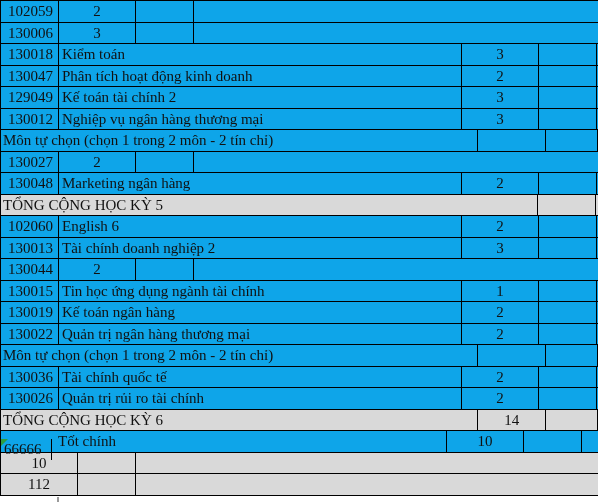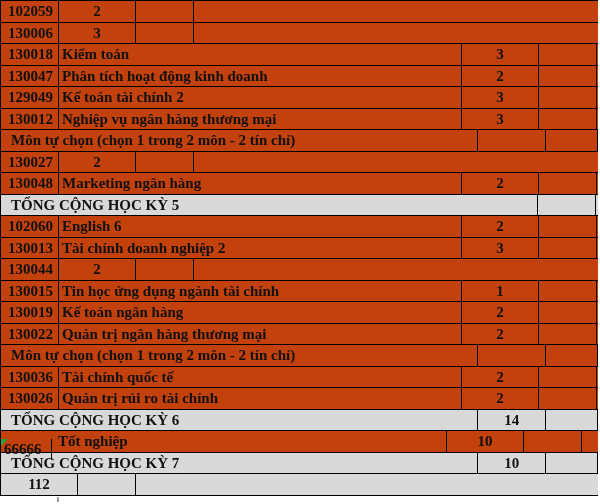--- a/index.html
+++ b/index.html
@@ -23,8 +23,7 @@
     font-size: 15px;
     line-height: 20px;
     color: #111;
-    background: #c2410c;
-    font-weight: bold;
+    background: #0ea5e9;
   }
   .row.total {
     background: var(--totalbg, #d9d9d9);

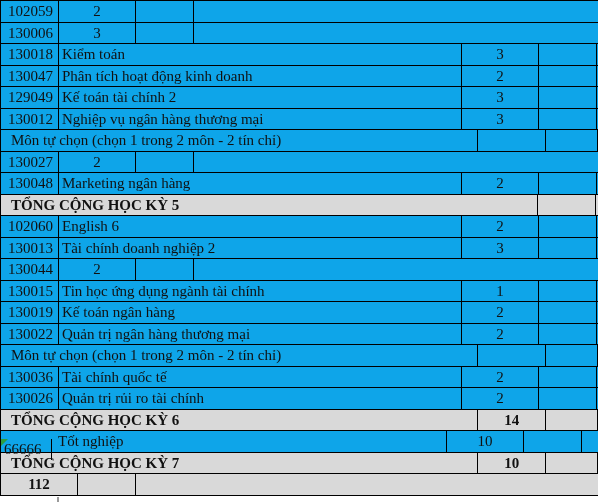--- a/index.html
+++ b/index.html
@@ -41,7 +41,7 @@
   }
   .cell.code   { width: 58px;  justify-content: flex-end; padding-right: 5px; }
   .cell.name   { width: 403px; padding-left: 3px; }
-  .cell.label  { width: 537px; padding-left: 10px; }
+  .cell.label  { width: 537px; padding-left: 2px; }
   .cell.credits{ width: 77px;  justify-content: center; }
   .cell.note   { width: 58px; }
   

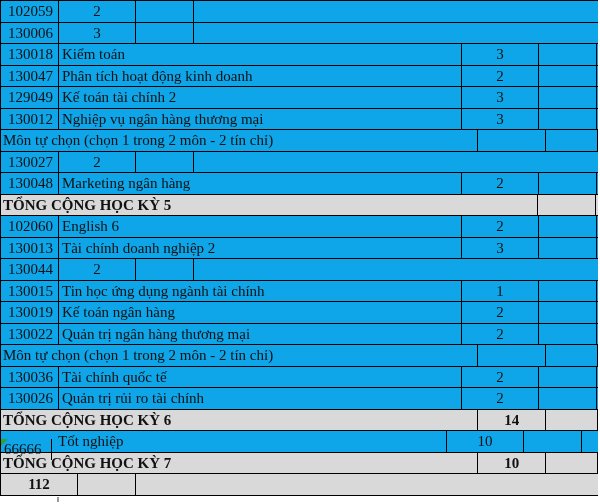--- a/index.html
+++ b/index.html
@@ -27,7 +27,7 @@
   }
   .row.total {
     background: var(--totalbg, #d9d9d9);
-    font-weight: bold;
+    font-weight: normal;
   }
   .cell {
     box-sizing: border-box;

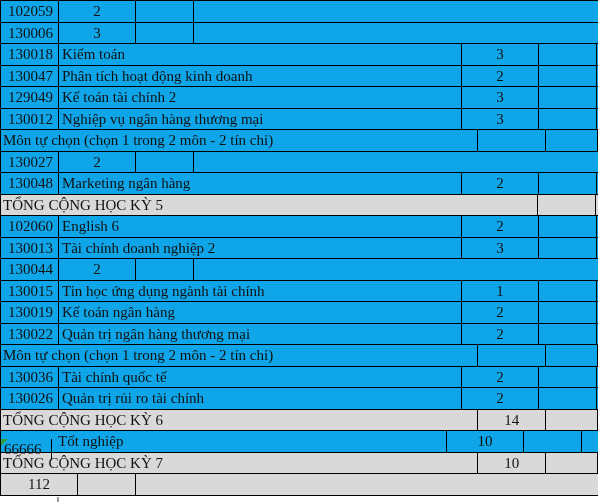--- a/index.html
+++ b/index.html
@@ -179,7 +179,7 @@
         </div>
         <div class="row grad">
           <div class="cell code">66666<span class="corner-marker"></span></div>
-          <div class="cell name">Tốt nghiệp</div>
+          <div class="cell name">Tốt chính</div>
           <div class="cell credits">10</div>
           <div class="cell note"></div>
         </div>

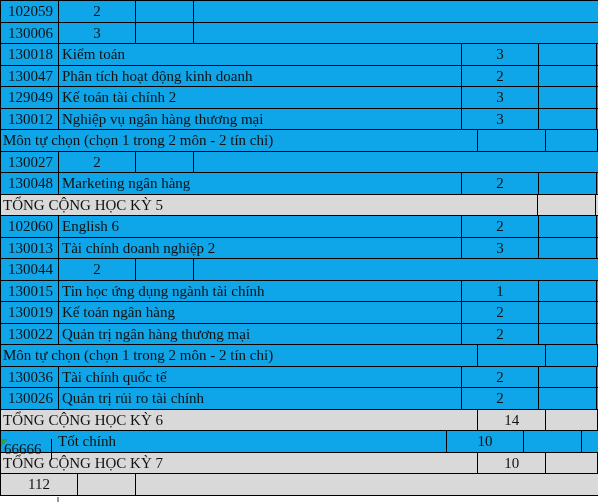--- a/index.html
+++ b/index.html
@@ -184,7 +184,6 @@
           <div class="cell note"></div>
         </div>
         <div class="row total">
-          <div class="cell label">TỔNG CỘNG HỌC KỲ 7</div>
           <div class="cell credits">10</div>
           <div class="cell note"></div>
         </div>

-=-=-

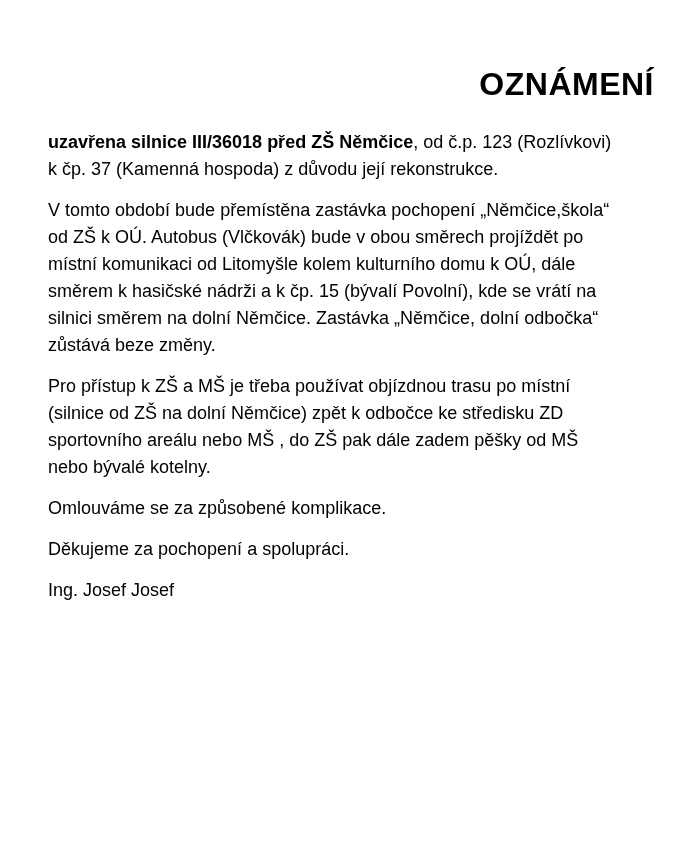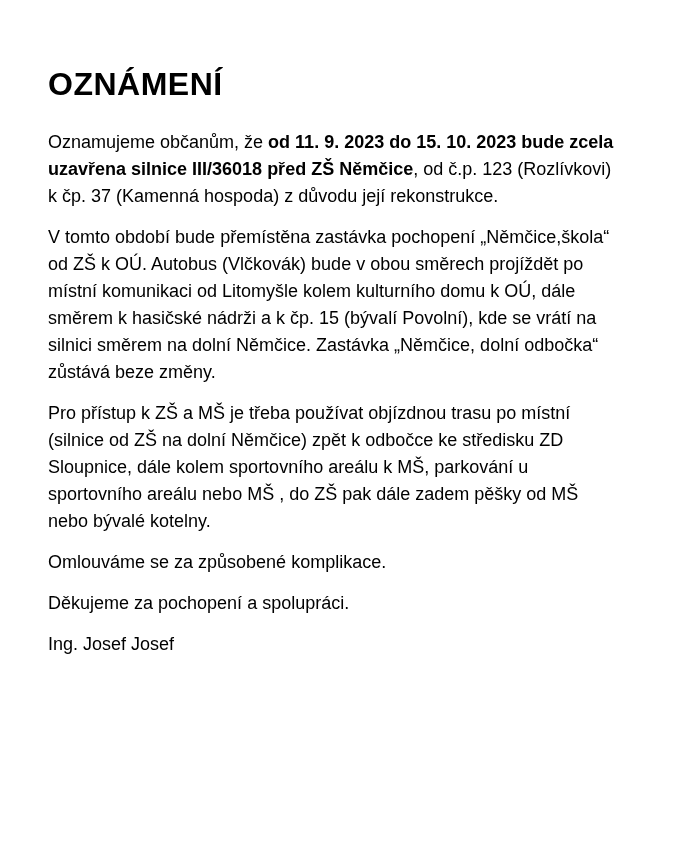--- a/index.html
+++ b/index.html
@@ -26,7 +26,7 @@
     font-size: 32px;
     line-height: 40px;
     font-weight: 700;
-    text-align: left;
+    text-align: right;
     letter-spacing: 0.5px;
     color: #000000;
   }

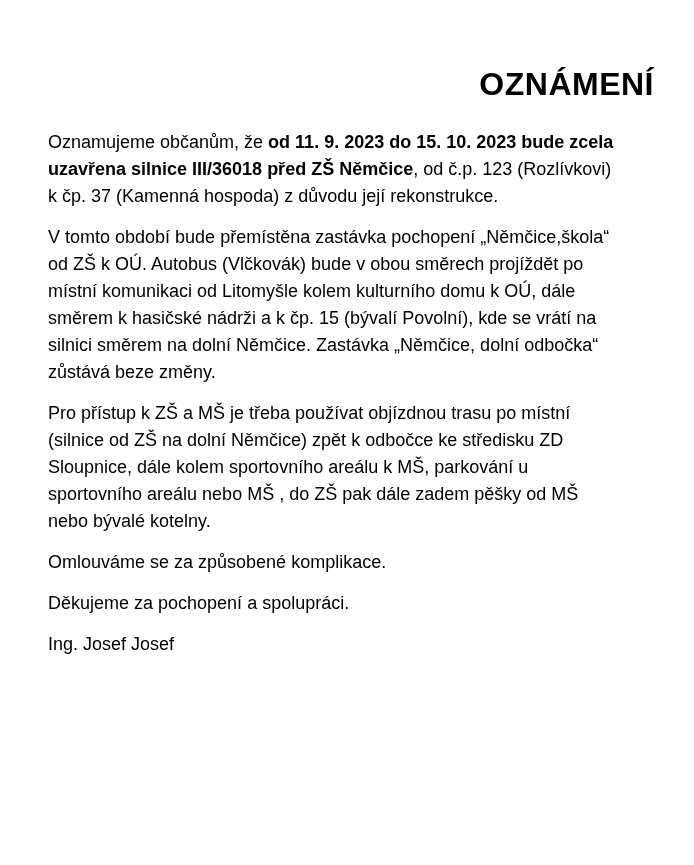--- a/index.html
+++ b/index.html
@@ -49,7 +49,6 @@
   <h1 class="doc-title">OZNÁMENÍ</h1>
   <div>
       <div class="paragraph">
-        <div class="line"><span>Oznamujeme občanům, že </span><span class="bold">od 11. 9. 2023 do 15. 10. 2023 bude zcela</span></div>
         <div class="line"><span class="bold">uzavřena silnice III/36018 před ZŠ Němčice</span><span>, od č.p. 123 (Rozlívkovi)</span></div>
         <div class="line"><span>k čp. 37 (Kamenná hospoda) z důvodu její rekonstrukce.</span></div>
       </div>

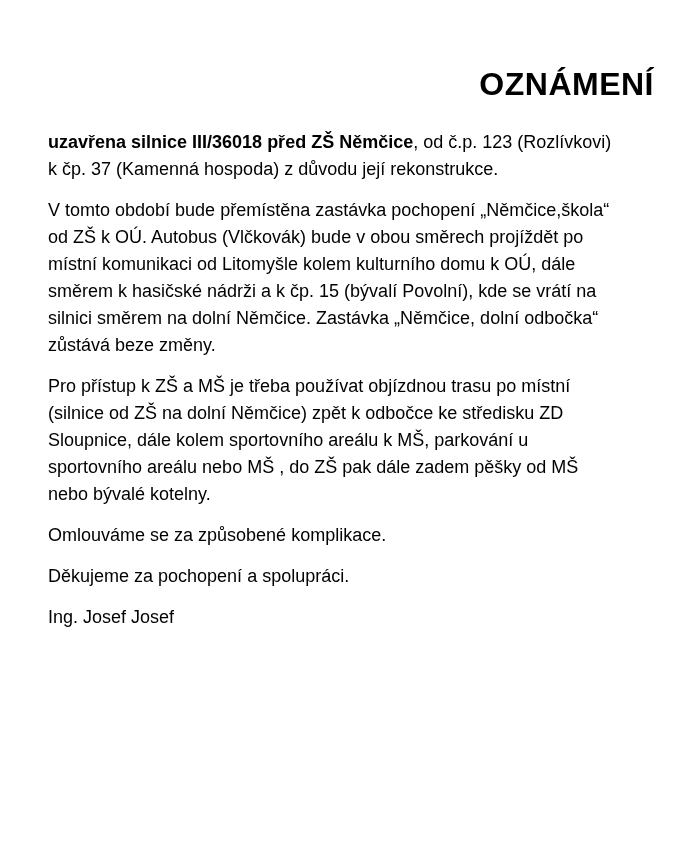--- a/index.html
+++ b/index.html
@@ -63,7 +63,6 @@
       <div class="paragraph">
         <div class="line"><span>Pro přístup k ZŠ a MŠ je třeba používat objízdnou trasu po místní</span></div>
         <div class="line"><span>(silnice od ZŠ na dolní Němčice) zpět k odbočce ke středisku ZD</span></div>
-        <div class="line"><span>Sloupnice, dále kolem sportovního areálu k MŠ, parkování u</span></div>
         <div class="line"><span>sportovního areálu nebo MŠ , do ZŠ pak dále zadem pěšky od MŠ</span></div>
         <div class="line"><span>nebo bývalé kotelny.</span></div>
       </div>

-=-=-

[Exercise goal]:
Across the data, count every line where the string "sportovního" turns up, then write only that count.

[Output of the task]:
2